Task:
Within the data below, determine how many lines contain "Impuesto" and supply only that figure.

*** Opening Material provided ***

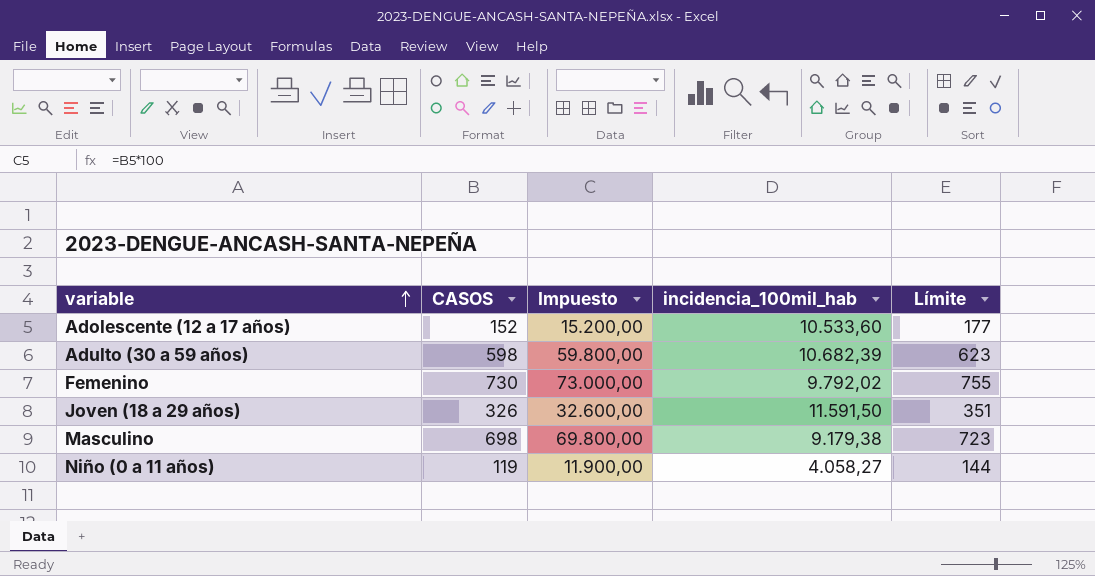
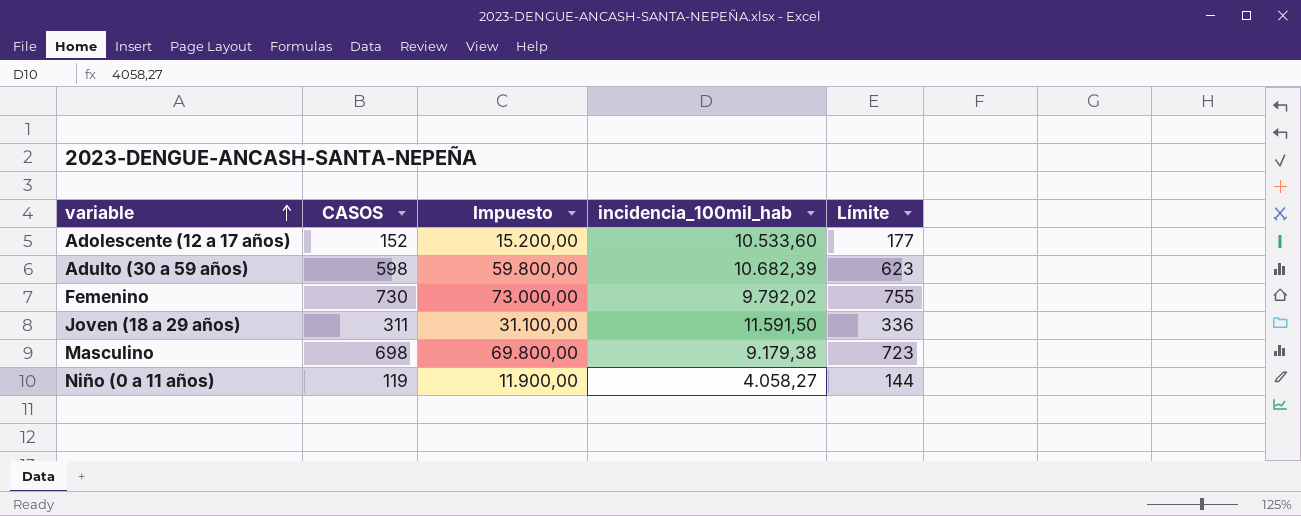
Joven (18 a 29 años) | CASOS: 326 -> 311
Joven (18 a 29 años) | Impuesto: 32.600,00 -> 31.100,00
Joven (18 a 29 años) | Límite: 351 -> 336

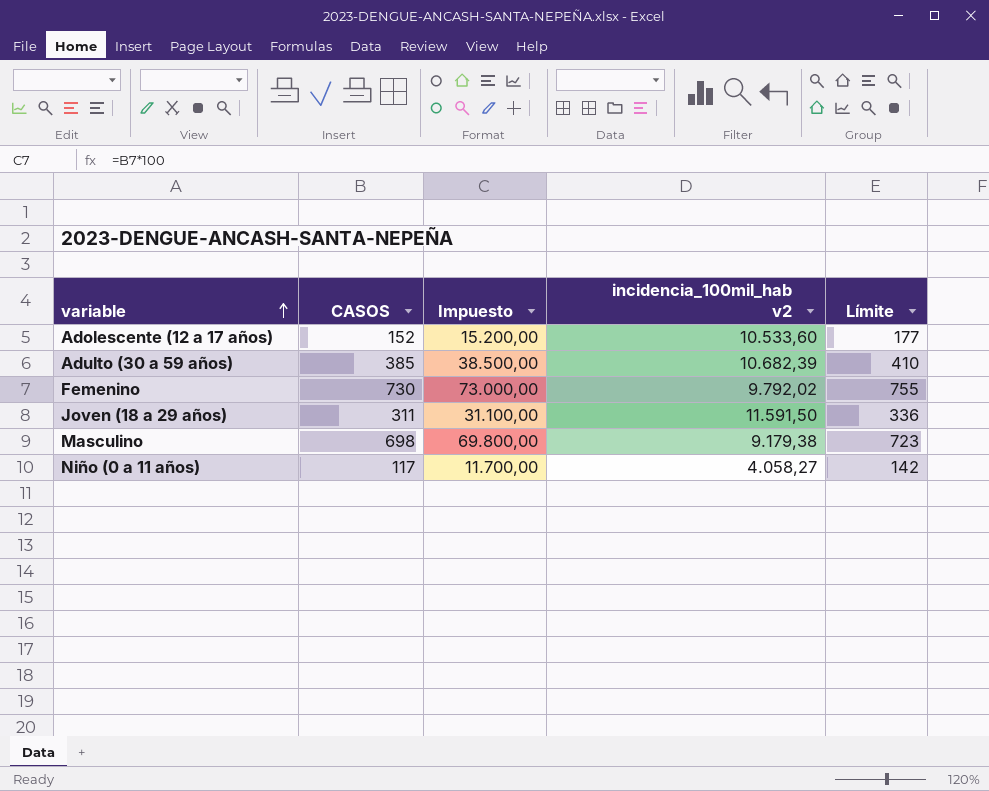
column name: incidencia_100mil_hab -> incidencia_100mil_hab v2
Adulto (30 a 59 años) | CASOS: 598 -> 385
Adulto (30 a 59 años) | Impuesto: 59.800,00 -> 38.500,00
Adulto (30 a 59 años) | Límite: 623 -> 410
Niño (0 a 11 años) | CASOS: 119 -> 117
Niño (0 a 11 años) | Impuesto: 11.900,00 -> 11.700,00
Niño (0 a 11 años) | Límite: 144 -> 142

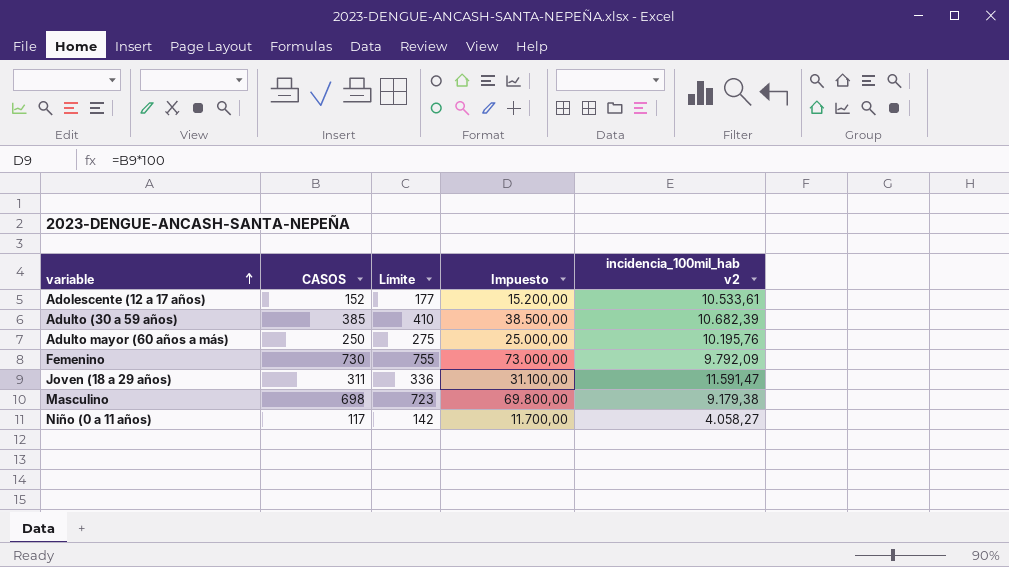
column Límite | position: 5 -> 3
Adolescente (12 a 17 años) | incidencia_100mil_hab v2: 10.533,60 -> 10.533,61
row Adulto mayor (60 años a más): none -> 250 | 275 | 25.000,00 | 10.195,76
Femenino | incidencia_100mil_hab v2: 9.792,02 -> 9.792,09
Joven (18 a 29 años) | incidencia_100mil_hab v2: 11.591,50 -> 11.591,47

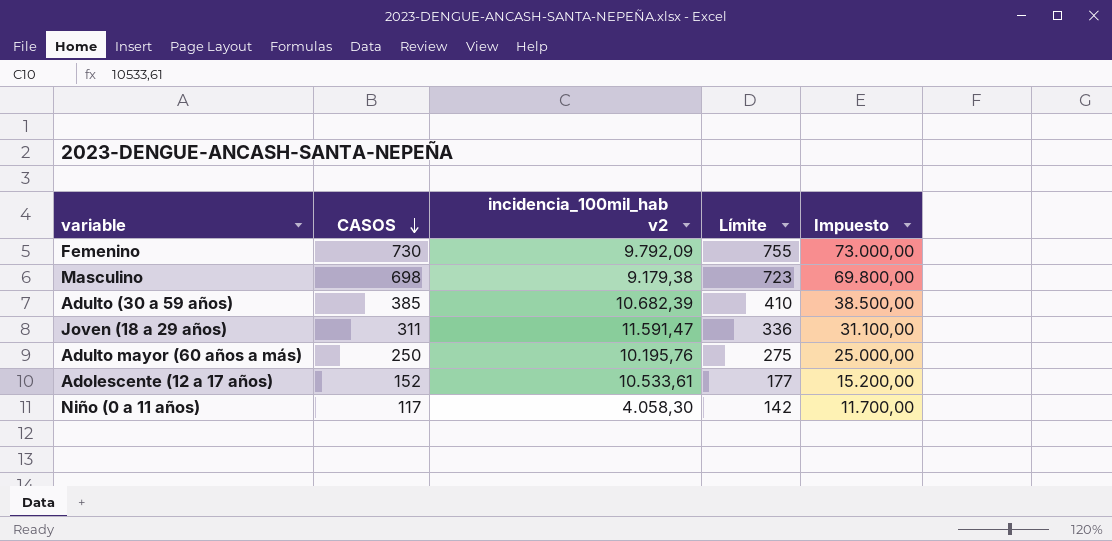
row order: variable ascending -> CASOS descending
column incidencia_100mil_hab v2 | position: 5 -> 3
Niño (0 a 11 años) | incidencia_100mil_hab v2: 4.058,27 -> 4.058,30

*** Closing Material provided ***

Result of this task:
3